**Assigned task:** Extract, from the records beneath this instruction, each line that contains the word "nowrap".

**Data records:**
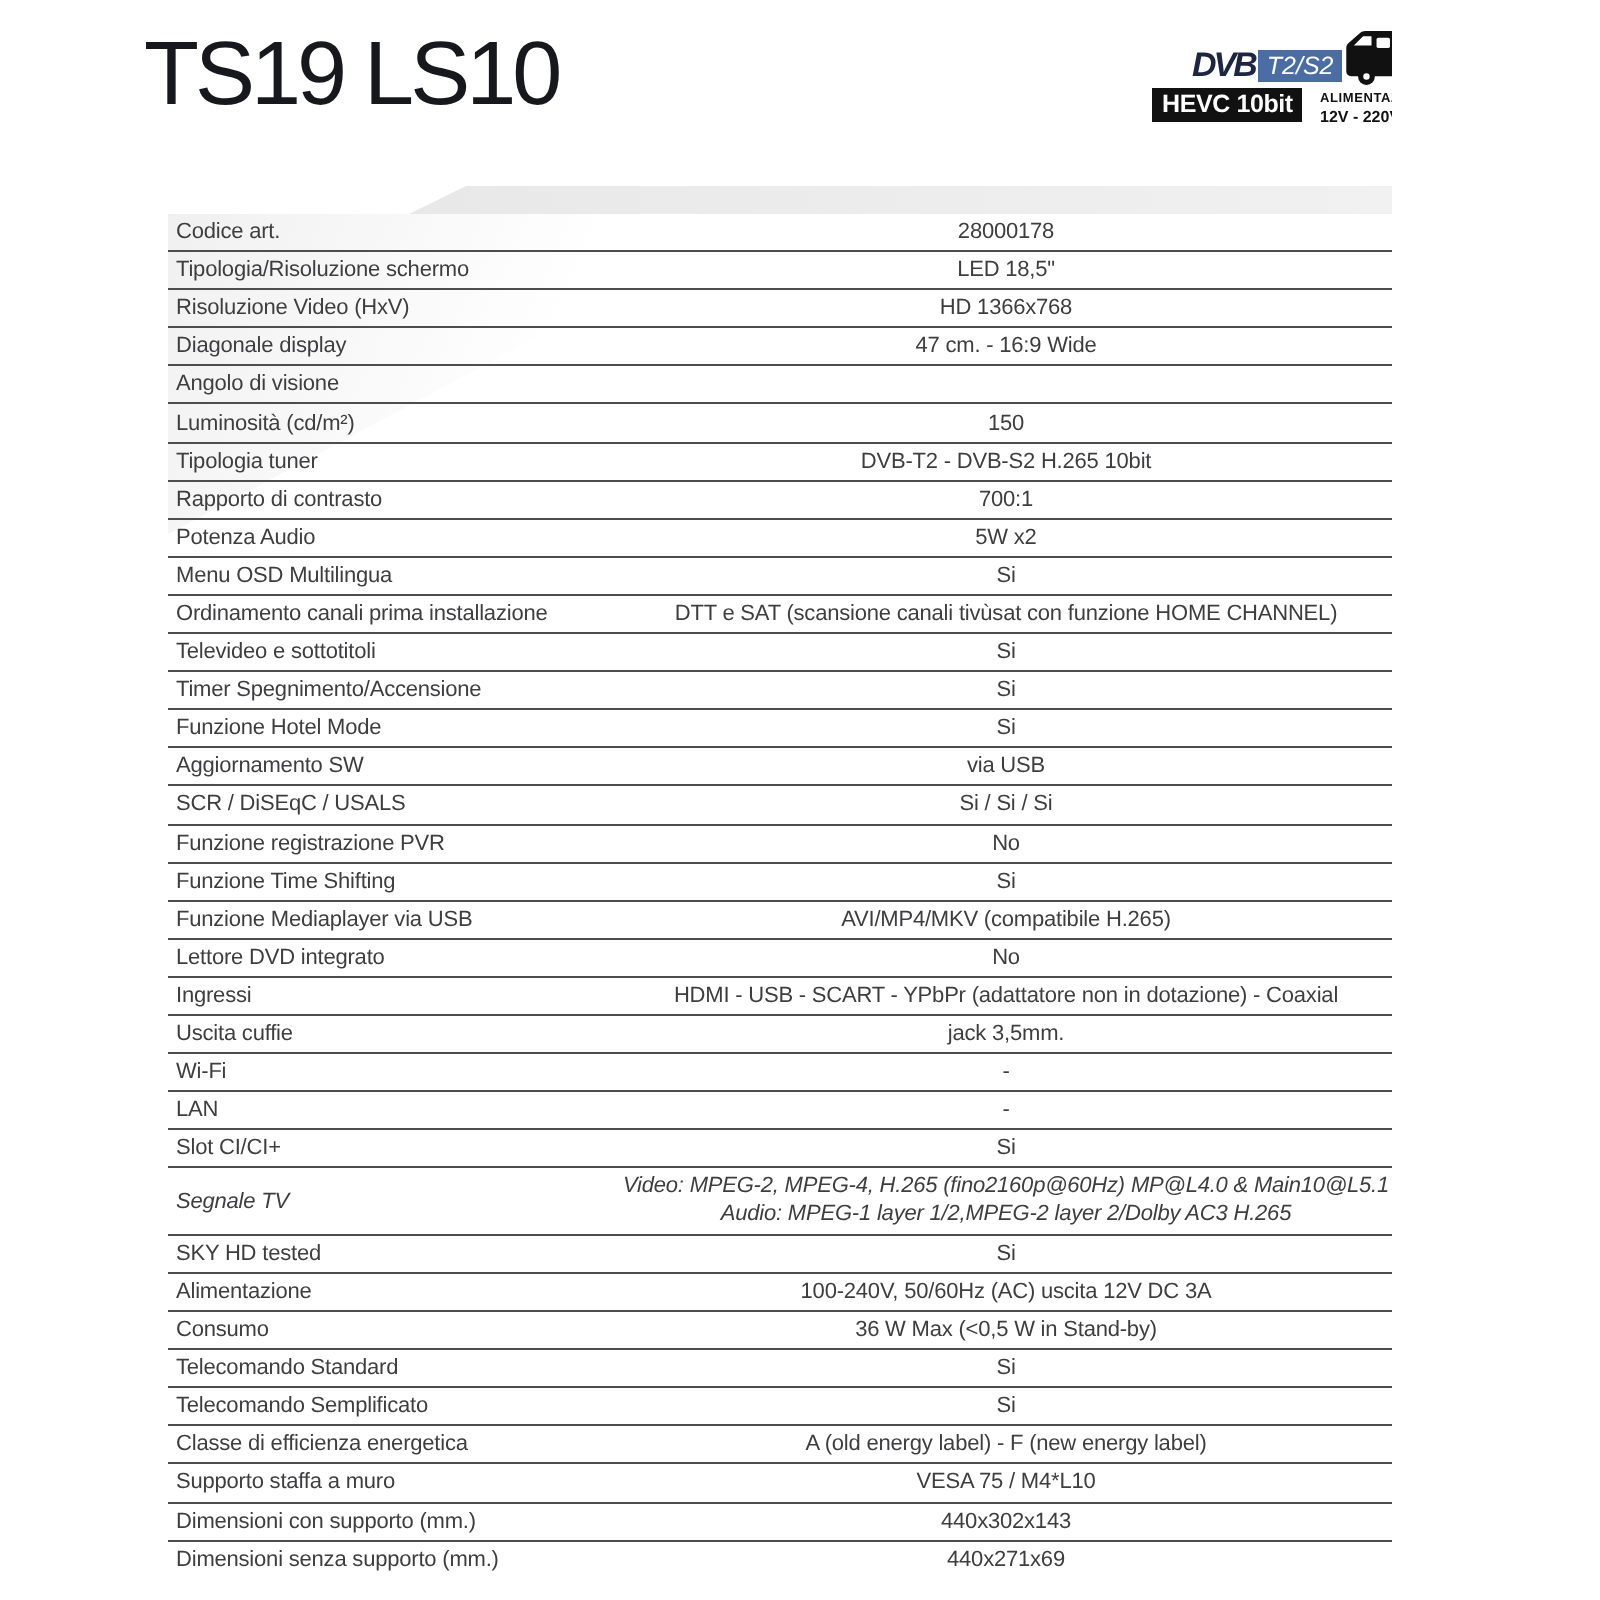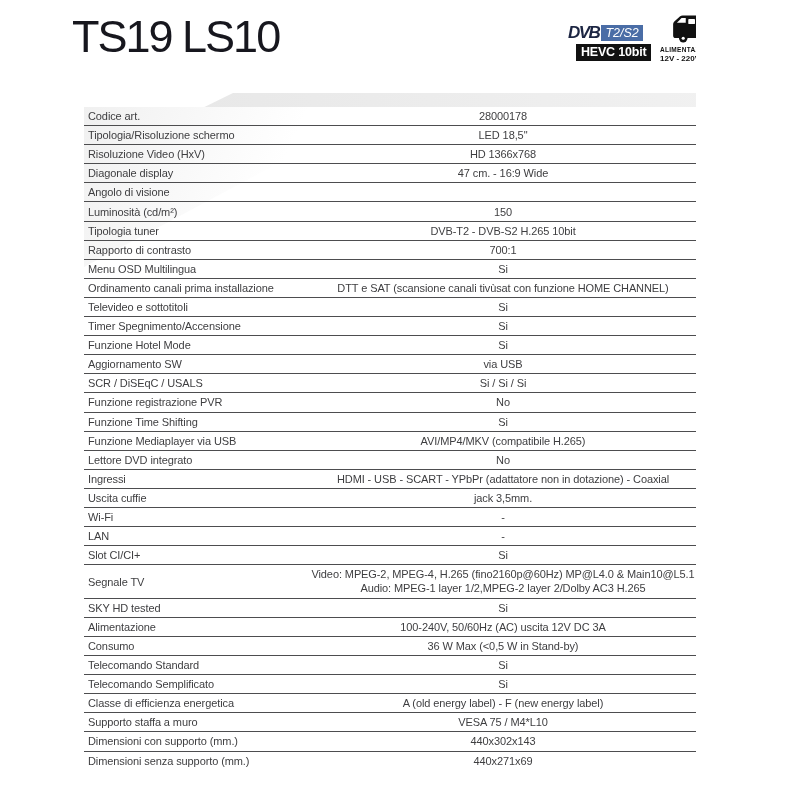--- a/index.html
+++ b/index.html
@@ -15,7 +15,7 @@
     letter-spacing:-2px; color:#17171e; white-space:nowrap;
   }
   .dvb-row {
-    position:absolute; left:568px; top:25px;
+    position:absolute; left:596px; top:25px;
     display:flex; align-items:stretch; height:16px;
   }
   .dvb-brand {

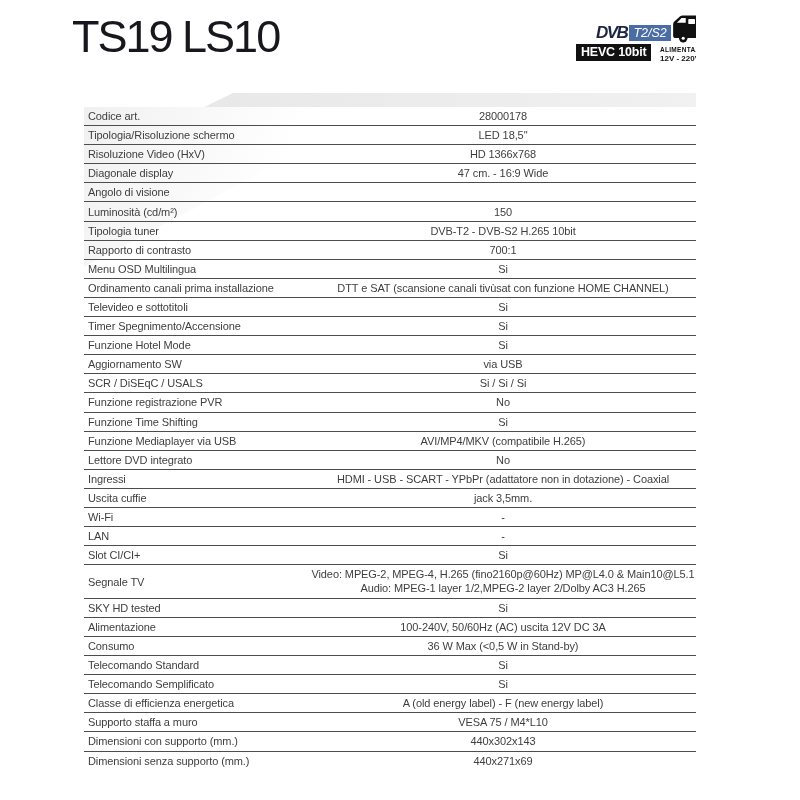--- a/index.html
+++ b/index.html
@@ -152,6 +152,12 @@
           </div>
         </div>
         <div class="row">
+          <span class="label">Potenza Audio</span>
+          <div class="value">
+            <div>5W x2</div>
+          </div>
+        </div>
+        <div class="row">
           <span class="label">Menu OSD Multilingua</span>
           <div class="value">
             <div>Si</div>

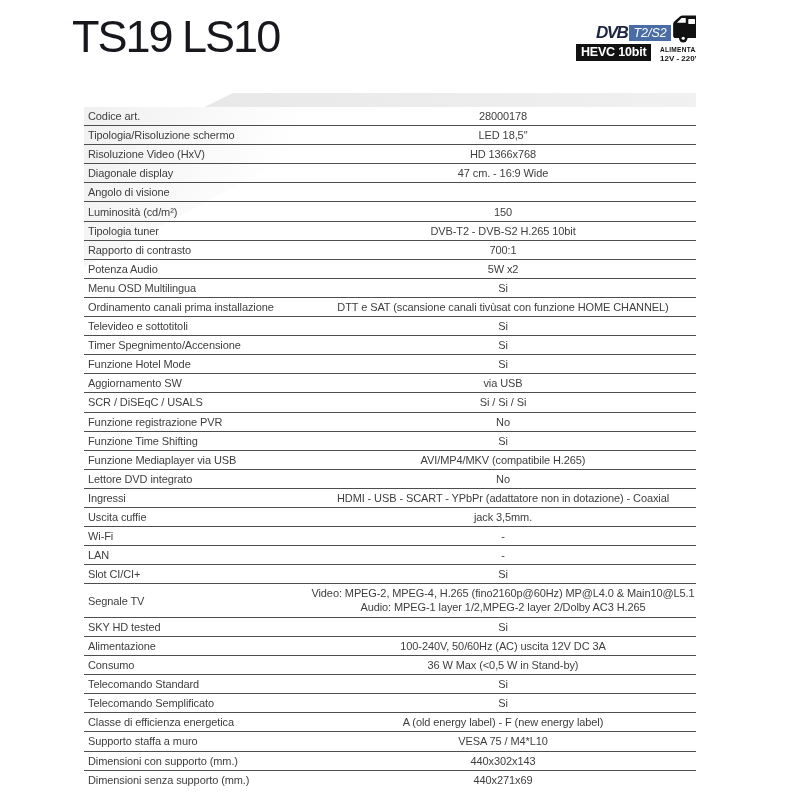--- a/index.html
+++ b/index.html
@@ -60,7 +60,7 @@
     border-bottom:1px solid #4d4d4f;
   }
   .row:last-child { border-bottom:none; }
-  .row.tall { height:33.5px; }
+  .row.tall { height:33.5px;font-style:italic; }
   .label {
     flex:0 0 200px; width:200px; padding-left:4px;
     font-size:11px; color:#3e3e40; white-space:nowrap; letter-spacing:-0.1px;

**Answer to this task:**
     letter-spacing:-2px; color:#17171e; white-space:nowrap;
     font-size:11px; color:#3e3e40; white-space:nowrap; letter-spacing:-0.1px;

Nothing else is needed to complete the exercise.